18). What is the ideal process if a bug is reported by a user of an application
The ideal process is for the first-level support to have tried the basic things to help the user so as not to waste time and collected the necessary information such as pictures or recorded video which second-level support can use to debug in any case has to be escalated. Some first-level support helpers could be pinging to see things that are up or not. While second-level resolution techniques could be checking the APM or NPM(Application or Network Performance Monitoring) tools to see CPU, memory, code-level performance, web services, caches, database, logs, etc. New R5elics, Datadog, net-data, Solarwinds are some nice APM/NPM tools. If you detect a fault that requires a change, then it should be followed by a change management process. But it should never get to a stage where the user starts complaining of problems before the necessary modifications which ought to be done are done. The monitoring tools should also be monitored daily to check even before a fault is detected.
19). How will you ensure your database is optimal in cases of multiple asynchronous requests?
So on the application side, you can make sure your database connection is a singleton. On the app and even the database side, you can cache your queries to return stored results. You can have stored procedures for regular queries or scale your database maybe through clustering and indexing. Just to make sure your querying or your requests are regulated. Even besides that, it gives your database more durability so latency is increased and performance is not reduced. And ensure that you close open connections in your script. So that unnecessary connections would not be propagating with time.
20). What are some Advanced OOP concepts?
Talk about demeter, abstraction, dependency injection/isolation, and interfaces.

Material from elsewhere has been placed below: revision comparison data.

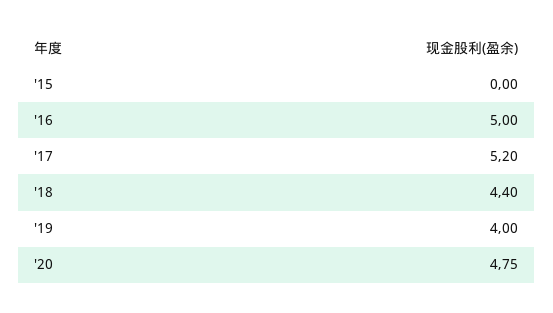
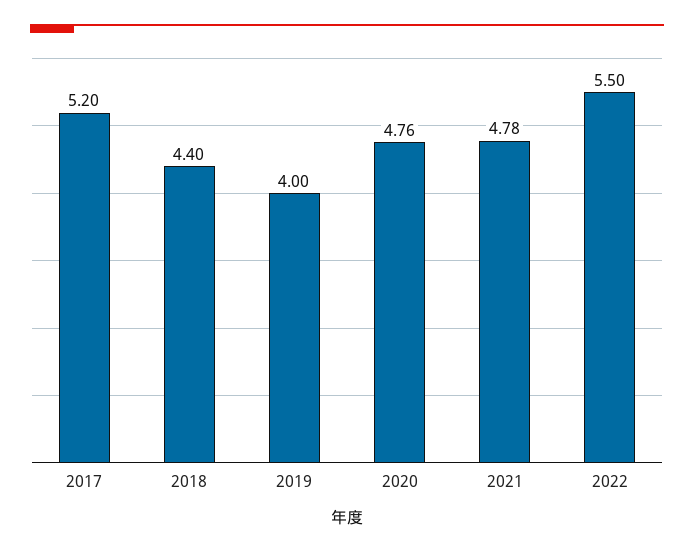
'15: 0 -> none
'16: 5 -> none
'20: 4.75 -> 4.76
2021: none -> 4.78
2022: none -> 5.5

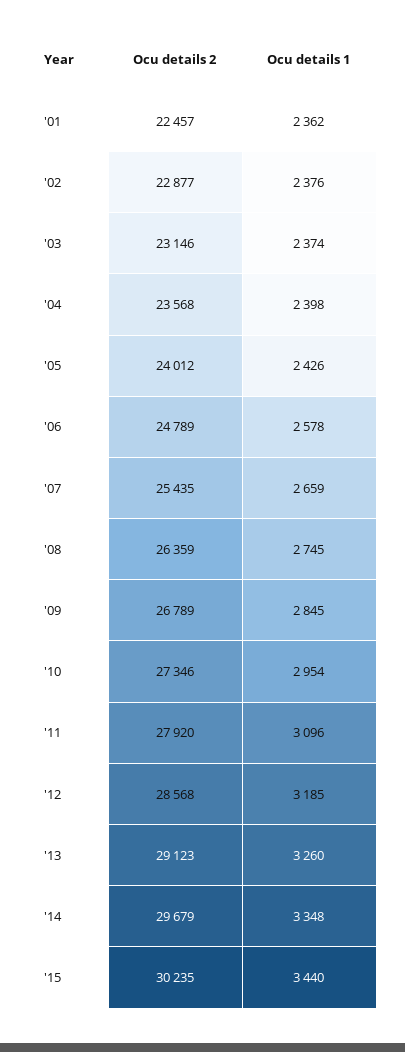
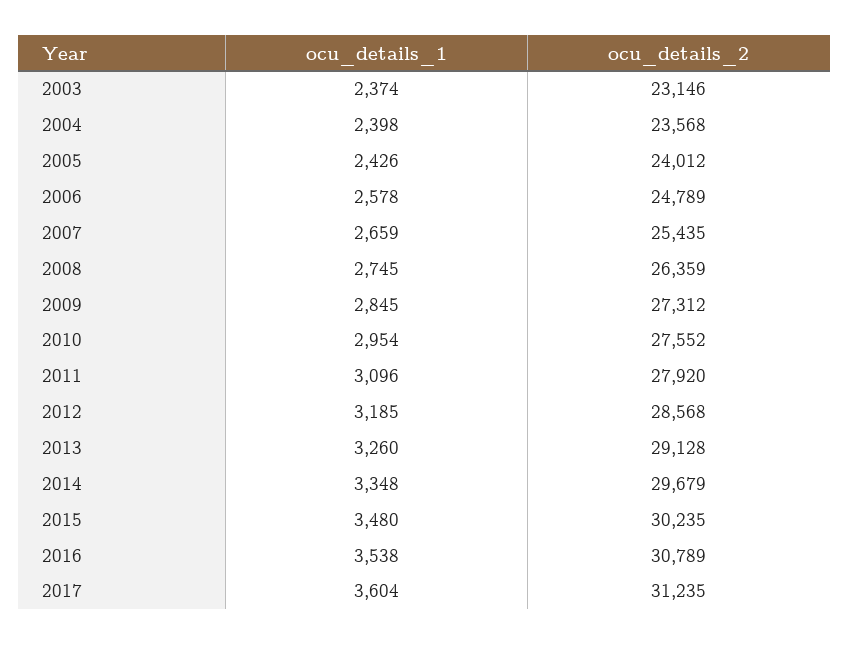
Ocu details 2, '01: 22457 -> none
Ocu details 1, '01: 2362 -> none
Ocu details 2, '02: 22877 -> none
Ocu details 1, '02: 2376 -> none
Ocu details 2, '09: 26789 -> 27312
Ocu details 2, '10: 27346 -> 27552
Ocu details 2, '13: 29123 -> 29128
Ocu details 1, '15: 3440 -> 3480
Ocu details 1, 2016: none -> 3538
Ocu details 2, 2016: none -> 30789
Ocu details 1, 2017: none -> 3604
Ocu details 2, 2017: none -> 31235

21). How do you improve your database queries
Select only columns you need; use case instead of update; make use of temporary tables often when writing join statement; break operations that involve several tables into routine instead of one transaction; use stored procedures; edit your ORM to use your stored procedure instead of using the default; keyword distinct can slow down performance; don’t write queries that favor negative searches instead write queries that favor the positive. Avoid using * on aggregate functions unless you need to. Also, you won’t want to use nested views because they cause lags and lags are not good either. I swear lags are never good for the soul. That is the gospel truth.
Note: Never forget to ask your own premium questions!